## PROBLEM DETAILS
Set every line of the data down again exactly, and keep the pictures out.

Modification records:

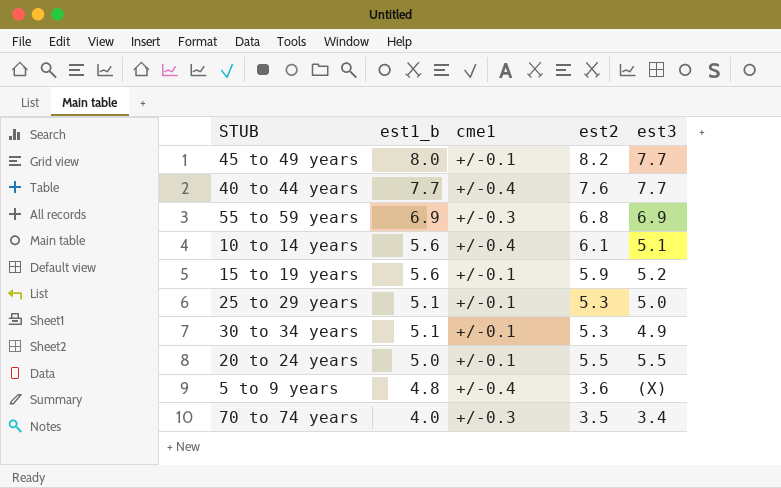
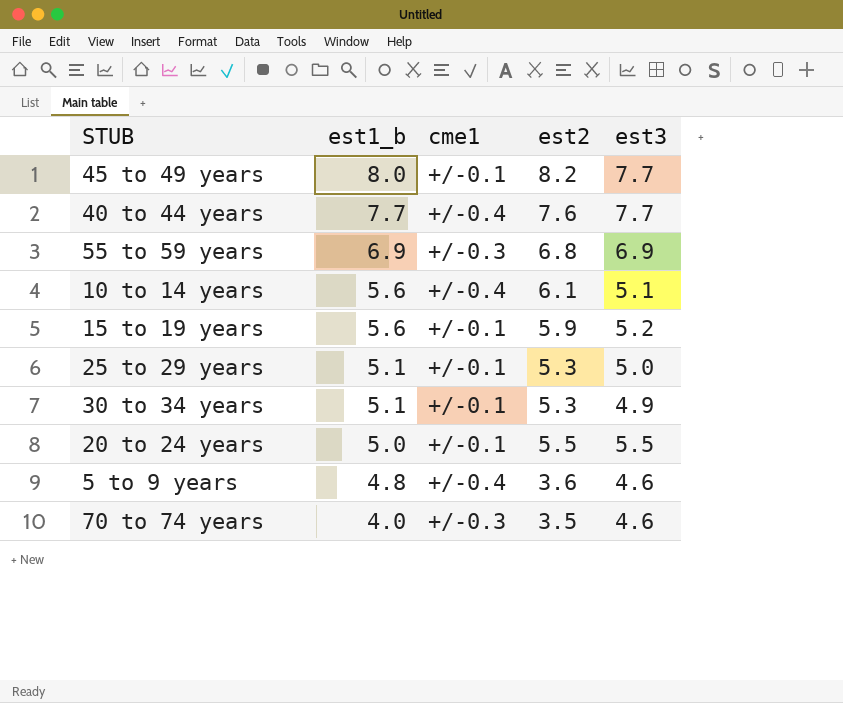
5 to 9 years | est3: (X) -> 4.6
70 to 74 years | est3: 3.4 -> 4.6

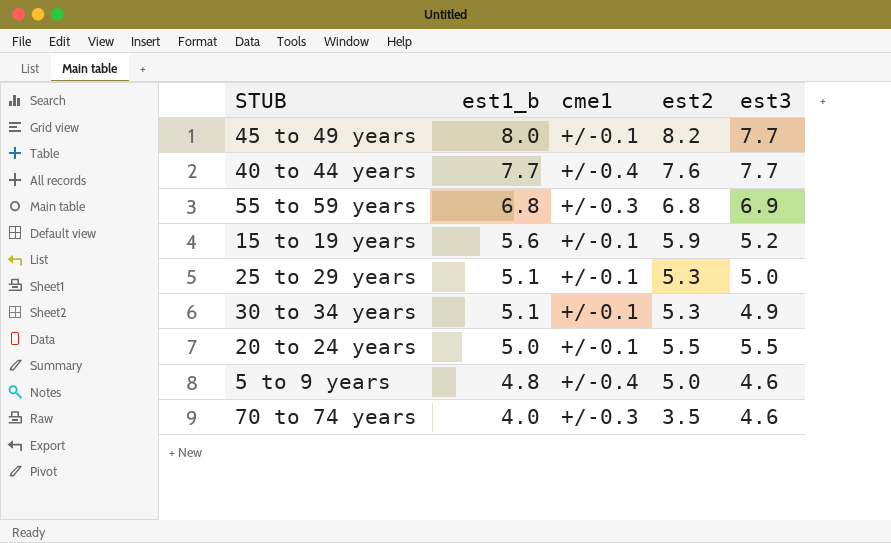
row 10 to 14 years: 5.6 | +/-0.4 | 6.1 | 5.1 -> none
55 to 59 years | est1_b: 6.9 -> 6.8
5 to 9 years | est2: 3.6 -> 5.0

## WRITTEN SOLUTION
5 to 9 years | est3: (X) -> 4.6
70 to 74 years | est3: 3.4 -> 4.6

row 10 to 14 years: 5.6 | +/-0.4 | 6.1 | 5.1 -> none
55 to 59 years | est1_b: 6.9 -> 6.8
5 to 9 years | est2: 3.6 -> 5.0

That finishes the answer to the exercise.